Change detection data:
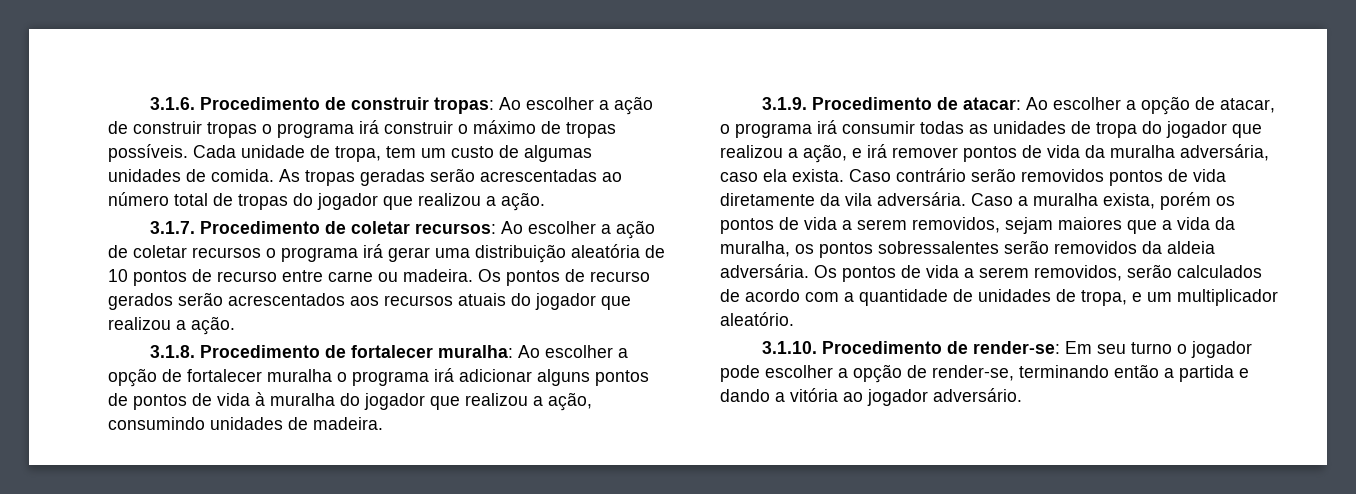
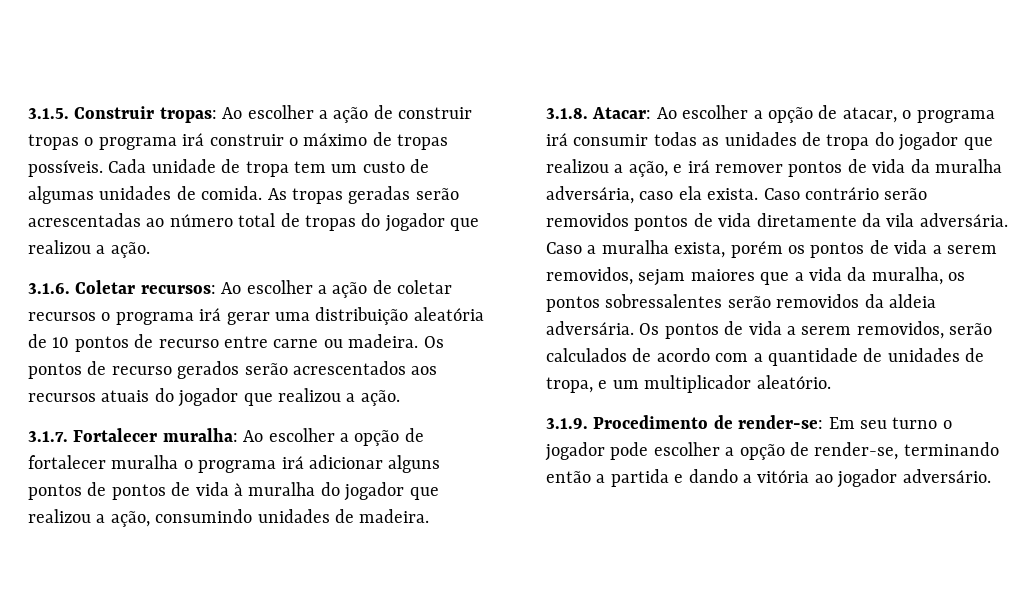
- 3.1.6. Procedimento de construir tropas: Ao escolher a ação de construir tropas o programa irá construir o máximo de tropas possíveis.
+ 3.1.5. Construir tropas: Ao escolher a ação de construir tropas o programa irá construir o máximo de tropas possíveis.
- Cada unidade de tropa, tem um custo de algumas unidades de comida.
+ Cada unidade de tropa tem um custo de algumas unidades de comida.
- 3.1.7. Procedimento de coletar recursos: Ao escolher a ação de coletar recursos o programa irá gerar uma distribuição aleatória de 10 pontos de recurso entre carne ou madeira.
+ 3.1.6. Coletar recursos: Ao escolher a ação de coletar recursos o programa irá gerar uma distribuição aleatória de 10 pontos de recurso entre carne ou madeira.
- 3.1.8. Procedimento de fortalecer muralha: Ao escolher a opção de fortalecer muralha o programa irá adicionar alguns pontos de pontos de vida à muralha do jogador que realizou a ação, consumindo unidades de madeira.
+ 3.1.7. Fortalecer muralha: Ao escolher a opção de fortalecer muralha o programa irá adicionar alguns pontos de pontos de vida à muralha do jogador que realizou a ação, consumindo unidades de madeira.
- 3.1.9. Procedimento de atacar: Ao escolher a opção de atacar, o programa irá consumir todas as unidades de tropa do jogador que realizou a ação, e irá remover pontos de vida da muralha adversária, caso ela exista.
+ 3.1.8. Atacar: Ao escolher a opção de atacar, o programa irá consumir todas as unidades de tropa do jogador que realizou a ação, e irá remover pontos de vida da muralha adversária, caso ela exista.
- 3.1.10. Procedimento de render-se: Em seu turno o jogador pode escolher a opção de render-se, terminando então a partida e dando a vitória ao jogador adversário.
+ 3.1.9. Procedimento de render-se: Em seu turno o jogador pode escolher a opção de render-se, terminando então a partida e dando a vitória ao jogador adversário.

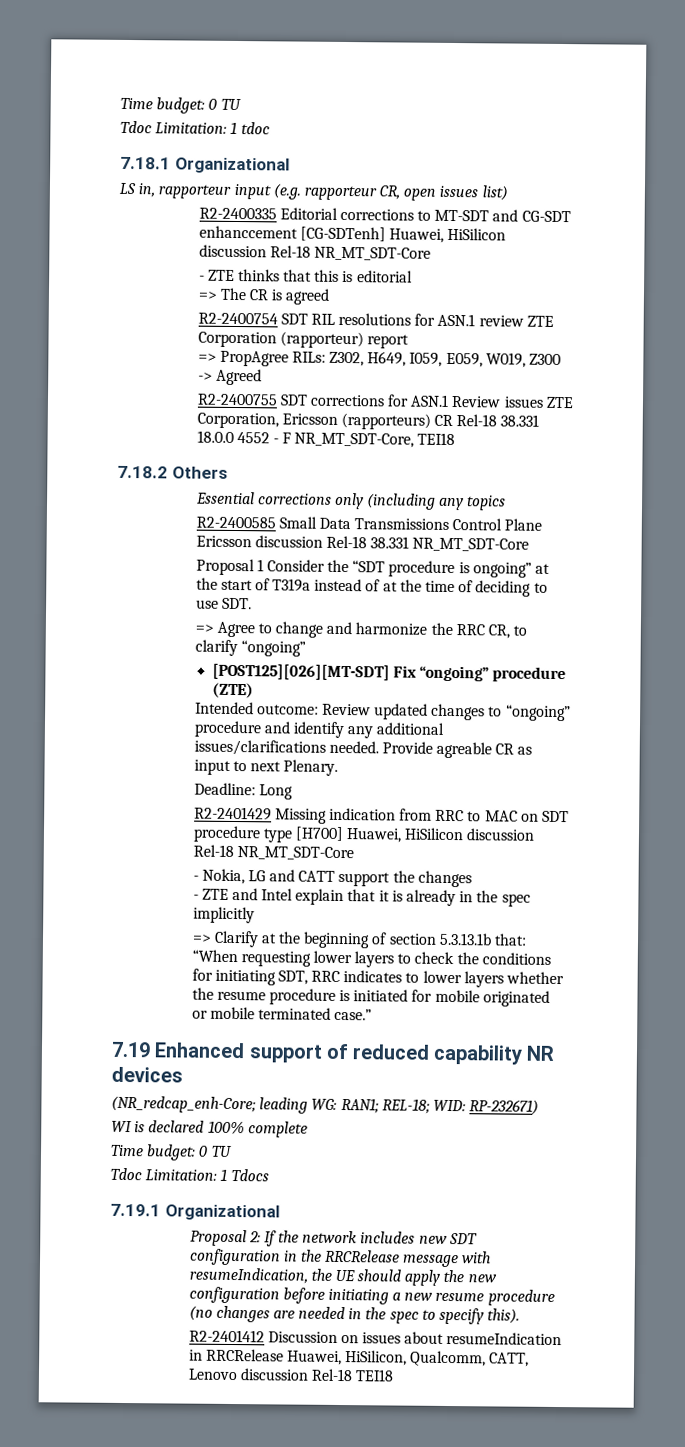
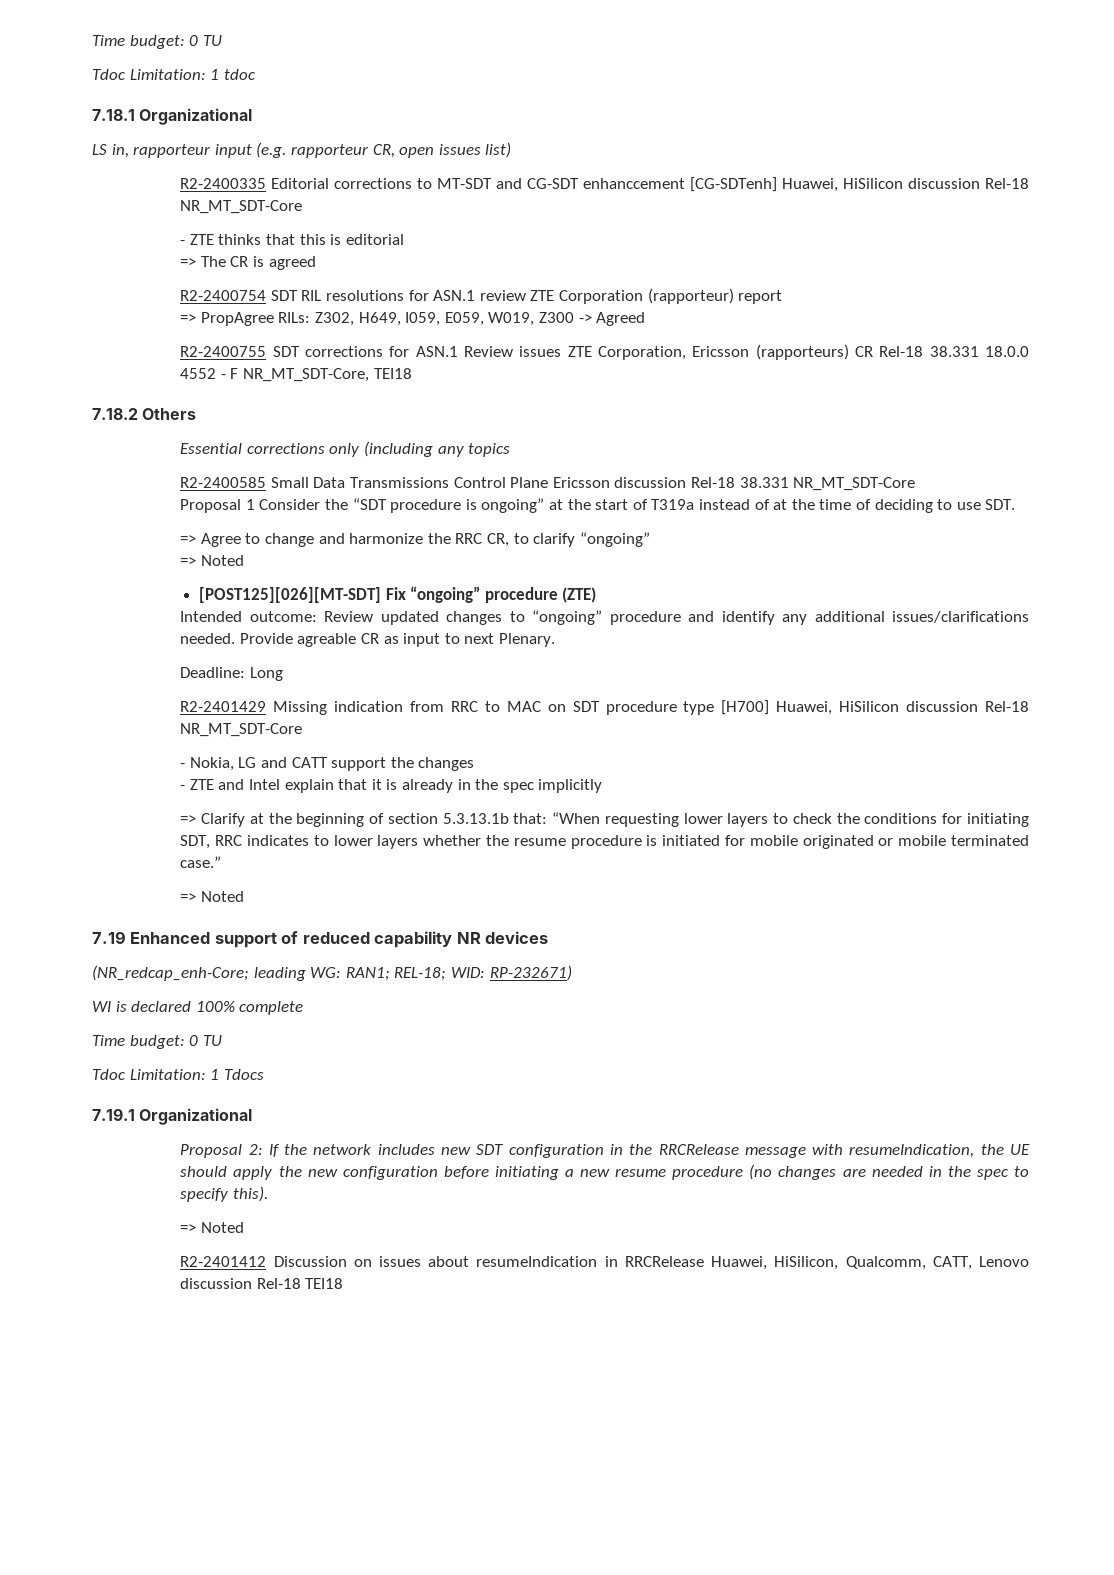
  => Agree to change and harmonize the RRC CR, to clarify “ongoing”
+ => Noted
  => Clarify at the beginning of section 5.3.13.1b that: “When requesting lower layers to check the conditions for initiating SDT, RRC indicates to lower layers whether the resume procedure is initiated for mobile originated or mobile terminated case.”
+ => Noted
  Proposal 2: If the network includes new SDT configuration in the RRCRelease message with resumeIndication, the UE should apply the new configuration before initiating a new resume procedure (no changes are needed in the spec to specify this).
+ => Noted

* [WORK ITEM]
Among the entries above, identify all lines with "alguns" and copy them.

* [SOLUTION]
- 3.1.8. Procedimento de fortalecer muralha: Ao escolher a opção de fortalecer muralha o programa irá adicionar alguns pontos de pontos de vida à muralha do jogador que realizou a ação, consumindo unidades de madeira.
+ 3.1.7. Fortalecer muralha: Ao escolher a opção de fortalecer muralha o programa irá adicionar alguns pontos de pontos de vida à muralha do jogador que realizou a ação, consumindo unidades de madeira.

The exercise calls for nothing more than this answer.